Bis Norditalien hatte er es bereits zurückgeschafft, doch die Spuren des Winters waren hier noch zu spüren. Deshalb hatte er es auch nicht eilig, da er wusste, dass er die Alpen erst mit Beginn des Sommers würde überqueren wollen. Deshalb wollte er am folgenden Tag auch ein Kloster aufsuchen und für wenige Wochen rasten.
Der Abend brach herein und so suchte Hönnlin sich ein geschütztes Plätzchen in einem Waldstück abseits des Weges.

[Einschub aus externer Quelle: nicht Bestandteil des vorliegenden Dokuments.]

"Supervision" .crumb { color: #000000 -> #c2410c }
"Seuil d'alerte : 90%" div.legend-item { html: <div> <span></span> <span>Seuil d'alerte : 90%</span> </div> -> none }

An einer lichten Stelle grub er ein Loch. Dabei legte er die Erde auf einer Decke ab, da er keine Spuren hinterlassen wollte. Er vermied es, das Loch groß werden zu lassen und grub stattdessen in die Tiefe. Doch die zahlreichen Wurzeln erschwerten sein Bemühen. In unregelmäßigen Abständen hielt er inne und überprüfte ob sich keiner näherte.

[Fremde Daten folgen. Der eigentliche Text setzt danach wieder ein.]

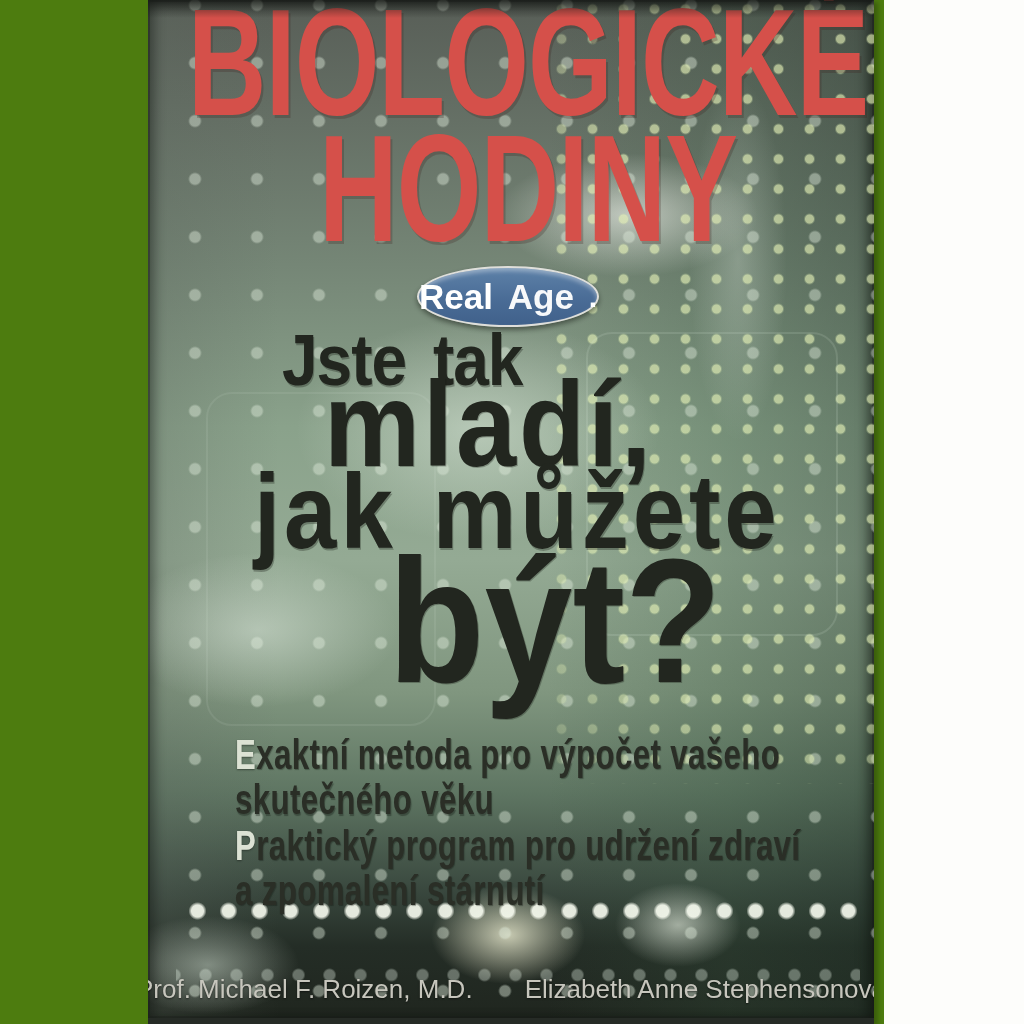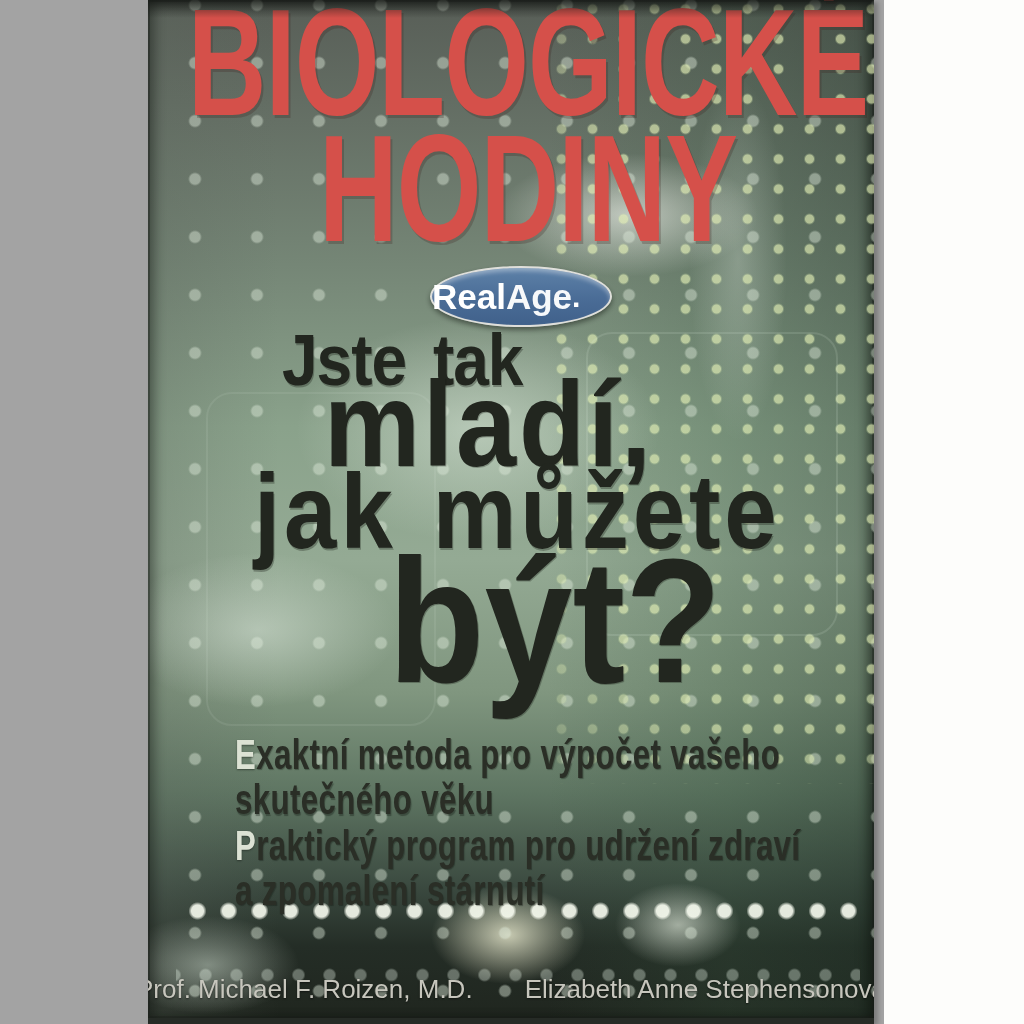"BIOLOGICKÉ" .scan { background: #a3a3a3 -> #4d7c0f }
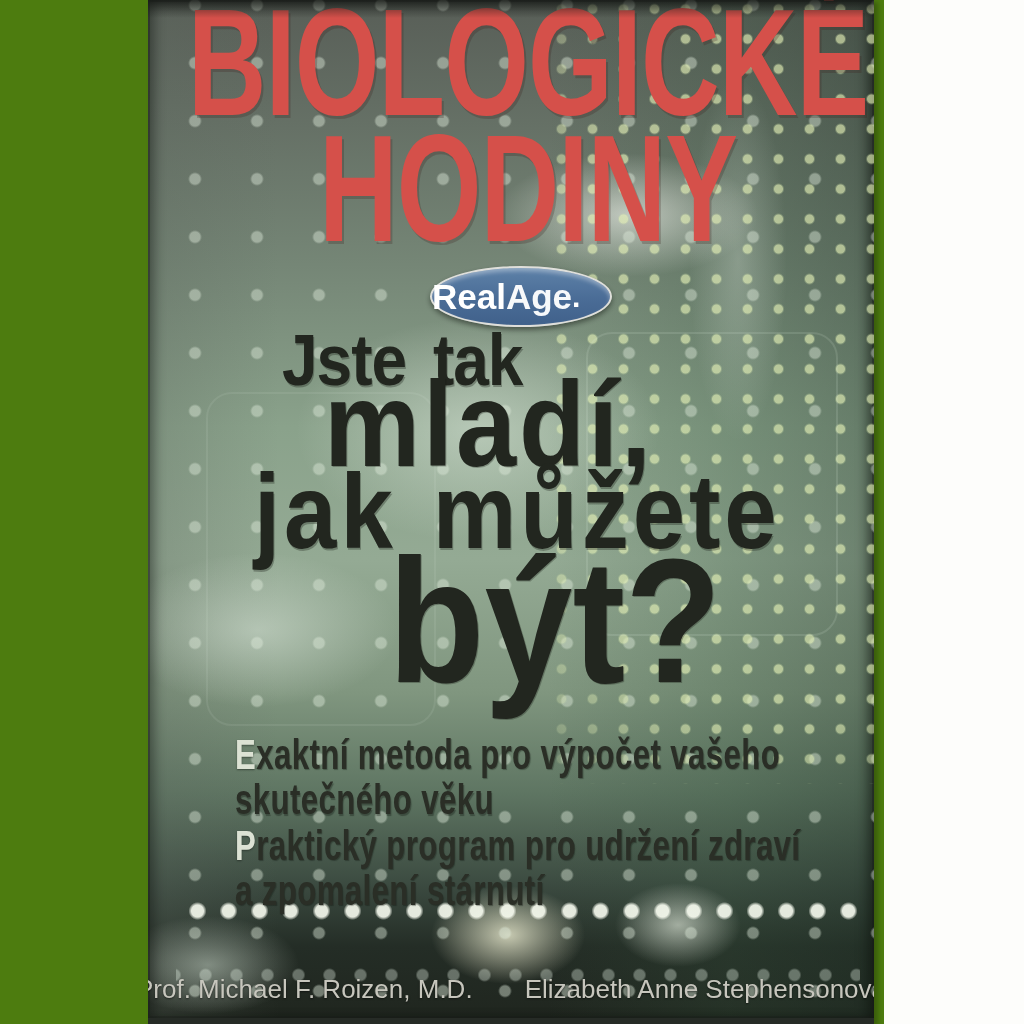"Real" .logo { justify-content: flex-start -> space-between; left: 282px -> 269px }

Schließlich nahm er einen Teil seines gut verstauten Gepäckes, legte es fest in Leder verschnürt in die Erde und schloss das Loch. Die überschüssige Erde trug er fort und verteilte sie unauffällig. Über der Grabstelle entzündete er ein gemütliches Feuer und richtete sich für die Nacht ein. Er sparte diesmal nicht mit dem Holz, mit dem er das Feuer unterhielt.
Er kochte sich Wasser für einen Tee und stand nochmals auf, um wie fast jeden Abend eine Walnuss zu pflanzen. Erst dann aß er zu Abend und nutzte die letzten hellen Minuten zum Lesen, und legte sich dann früh schlafen.
Am Morgen darauf war die Feuerstelle abgekühlt. Sorgsam überprüfte er, dass die Asche die Spuren seines Versteckes kaschierte, und prägte sich die Stelle gut ein, für den Fall, dass er unerwartet doch länger fern bleiben würde.
Eine halbe Tagesreise trennte ihn von dem kleinen Städtchen mit dem vertrauten Kloster. Auch deshalb war es eher ungewiss, dass einer sich hierher verlief.
Gegen Mittag trat er durch das Stadttor. Es herrschte nur mäßiges Treiben auf den Straßen. Wie anderenorts auch waren die Meisten damit beschäftigt, die Arbeiten zu vollrichten, für die beim nächsten Wetterumschwung keine Zeit mehr bleiben würde. In zwei Wochen würde vieles hier anders aussehen. Hönnlin mochte diese Atmosphäre und ging deshalb nicht auf direktem Weg zum Kloster.